Below is a slightly modified version of the text that I planned to give at the Artists’ Open Day at BigCi in the Blue Mountains, Australia on 29 April 2019. I was speaking from notes, and sometimes not from my notes, so this is not word-for-word, but it captures some of the key themes and ideas that I was exploring during my time in Australia.


My artist's talk with some of my pictures on display

When I was a teenager, my father and stepmother gave me a framed Georgia O’Keefe poster. It was from an exhibit at the Chicago Art Institute, and it was a picture of a red poppy. On the poster was a quote. “Nobody sees a flower really. We haven’t time and to see takes time – like to have a friend takes time”.

Thirty or so years later, the picture is in storage as I live in other countries and go on my travels. But I still remember the quote. Without my conscious adoption of it as such, I think it has become a constant reminder to me of why I am a long-time photographer of plants – and also why I have set out this on journey to visit and listen to ten trees.

Plant blindness

Because if we don’t see flowers, we often don’t see trees either. In my time at this residency, I came across the term ‘plant blindness’. It is a term that was coined by Elizabeth Schussler and James Wandersee, long after Georgia O’Keefe, to describe the inability to see or notice the plants in one’s own environment. Children, for example, don’t recognise plants from their local area but are able to recognise animals, such as lions, which are not native to them. This plant blindness is dangerous given how crucial plants are for our survival and the survival of the entire planet. We often have a connection to a particular tree in our garden or in a local area, but how much do we know about what the other trees and plants are and their role in the ecosystem?

The trees that I am visiting on my journey range from the banyan tree in India to the oak tree in England. The catalyst for my journey was reading an article about how the baobab trees in Africa are dying becase of climate change. I lived in Africa for a year and I knew the baobab trees, and I felt real grief on reading this. I asked myself “What are we doing? Destroying thousand year old plus beings, never mind the effect on human lives. And some quick research revealed that it was not only baobab trees that were being effected because of climate change.

In drawing up my list of trees, eucalyptus was on the first draft. I knew that there were solid reasons from a research perspective, but I also knew that the primary draw was emotional. But that is a story for another day – or for the book.
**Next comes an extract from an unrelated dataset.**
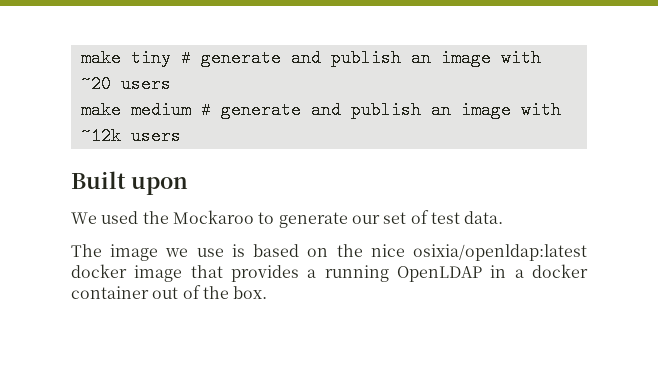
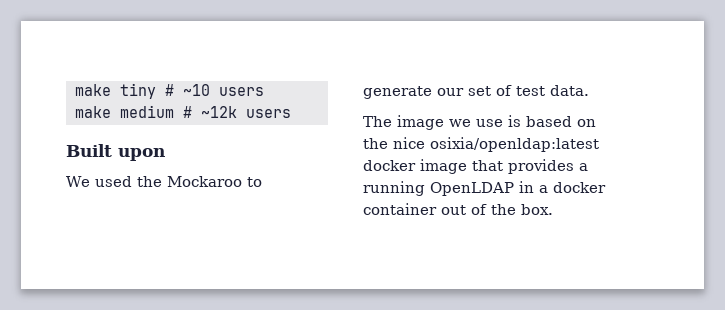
[200,49,541,67] [80,75,171,93] [80,101,561,119] generate and publish an image with ~20 users // make medium # generate and publish an image with -> [182,84,264,96] [74,105,192,118] ~10 users // make medium #

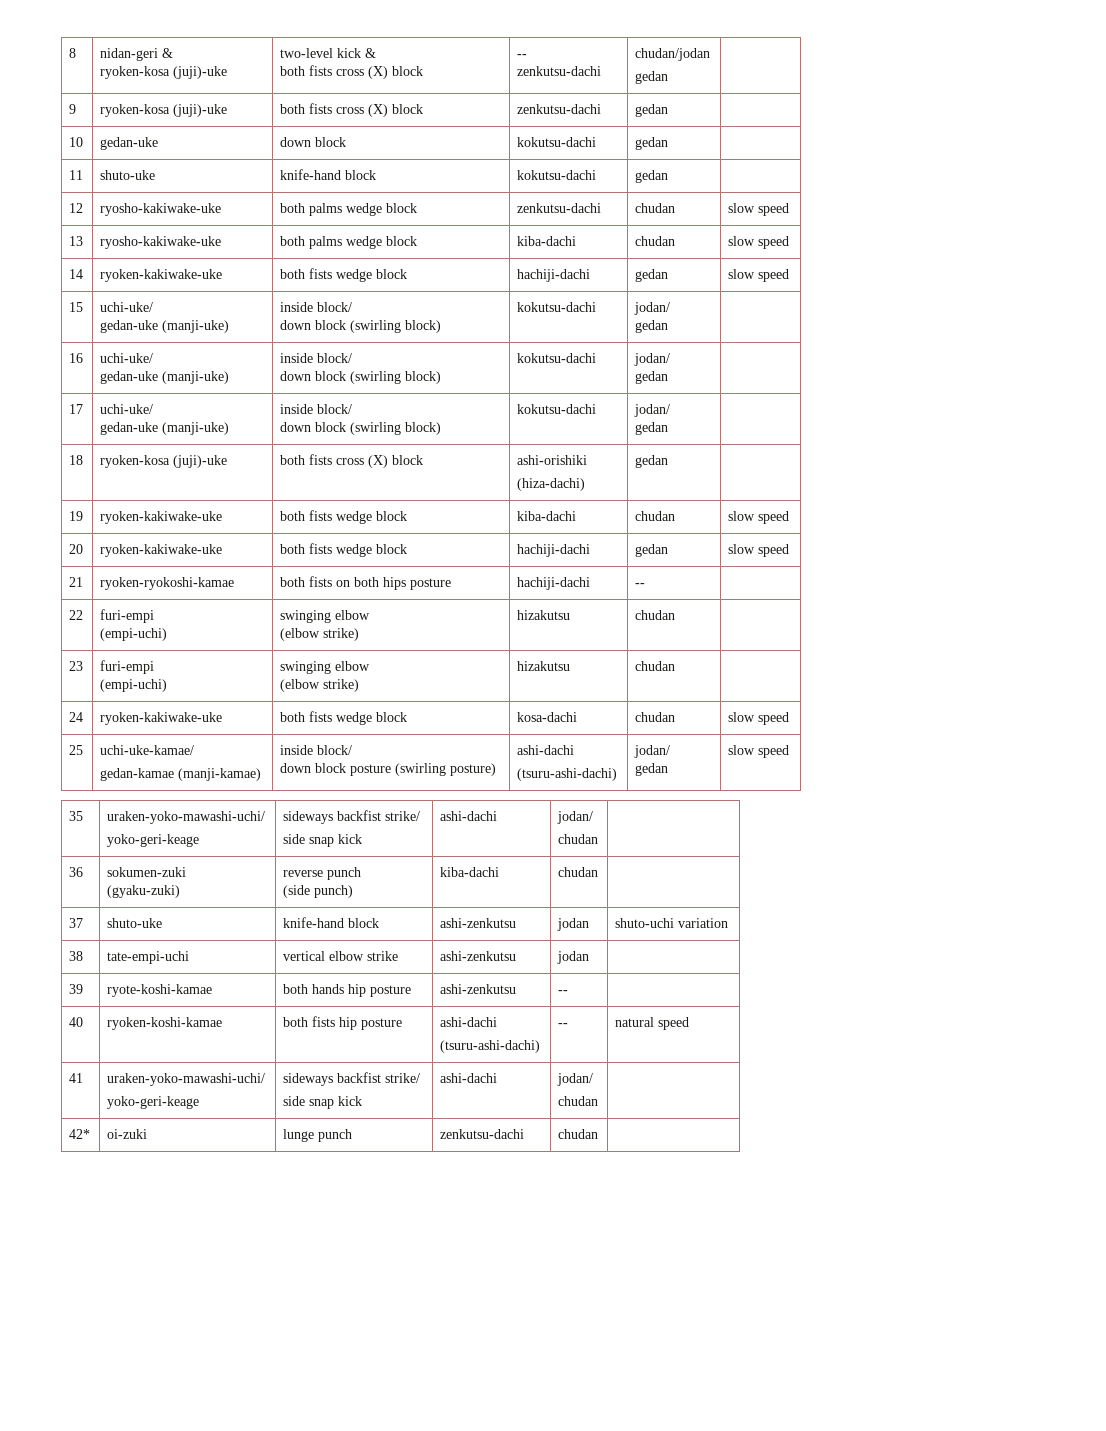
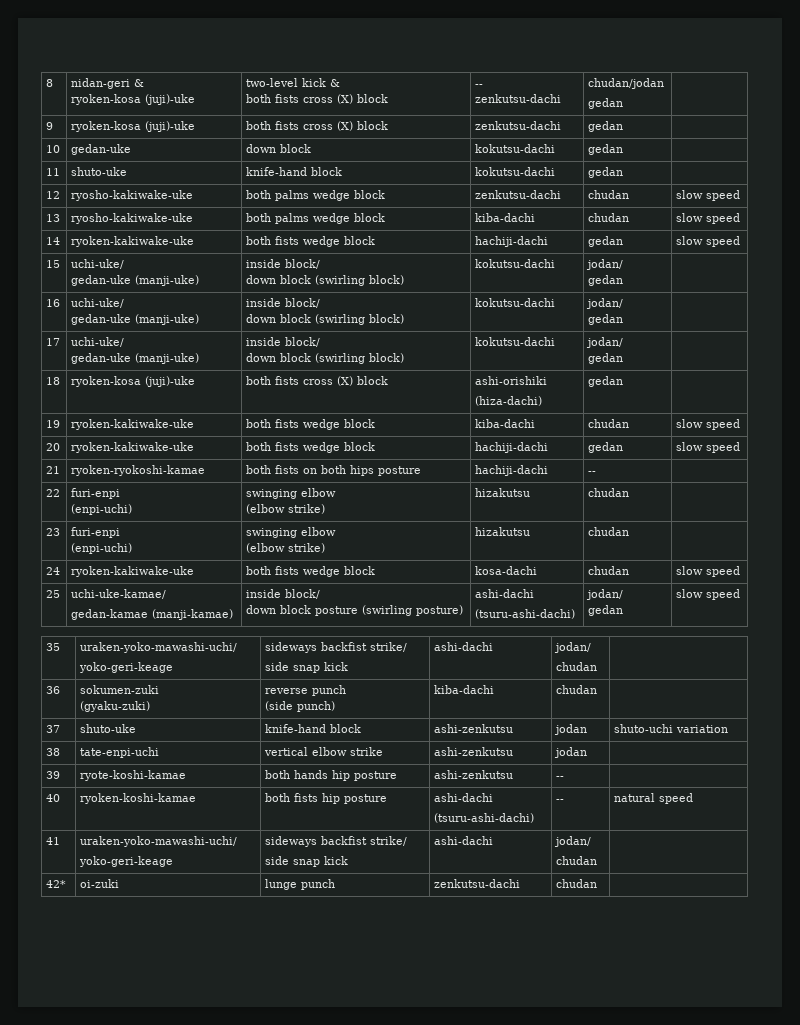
[100,609,155,623] [100,628,168,641] furi-empi // (empi-uchi) -> [71,488,121,499] [71,504,133,515] furi-enpi // (enpi-uchi)
[100,660,155,674] [100,679,168,692] furi-empi // (empi-uchi) -> [71,527,121,538] [71,543,133,554] furi-enpi // (enpi-uchi)
[107,951,190,964] tate-empi-uchi -> [80,747,160,758] tate-enpi-uchi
However, as you know, the eucalpytus is not just one tree, it is many. On arriving here, I was faced with the sheer number and variety. Where did I start ? In the Blue Mountains alone, there are nearly 100 different type of eucalyptus. I couldn’t just write about ‘eucalyptus’. That was like writing about the whole ficus or fig family – and I was writing about both the banyan and the bodhi tree, which are both members of that family.

A state of mind?

A week or so into my trip, I latched onto a phrase that I came across on a blog. Patrick White, the Australian writer, who as it turns out lived near here, had said that eucalyptus is a more of a state of mind than a tree. Aha, I thought, this was the insight that I needed, my justification to focus (using the term focus loosely) on eucalypts as a family, rather than on an individual species. I wrote exploring what the eucalyptus state of mind was:

A state of mind which is a state of light and shadow.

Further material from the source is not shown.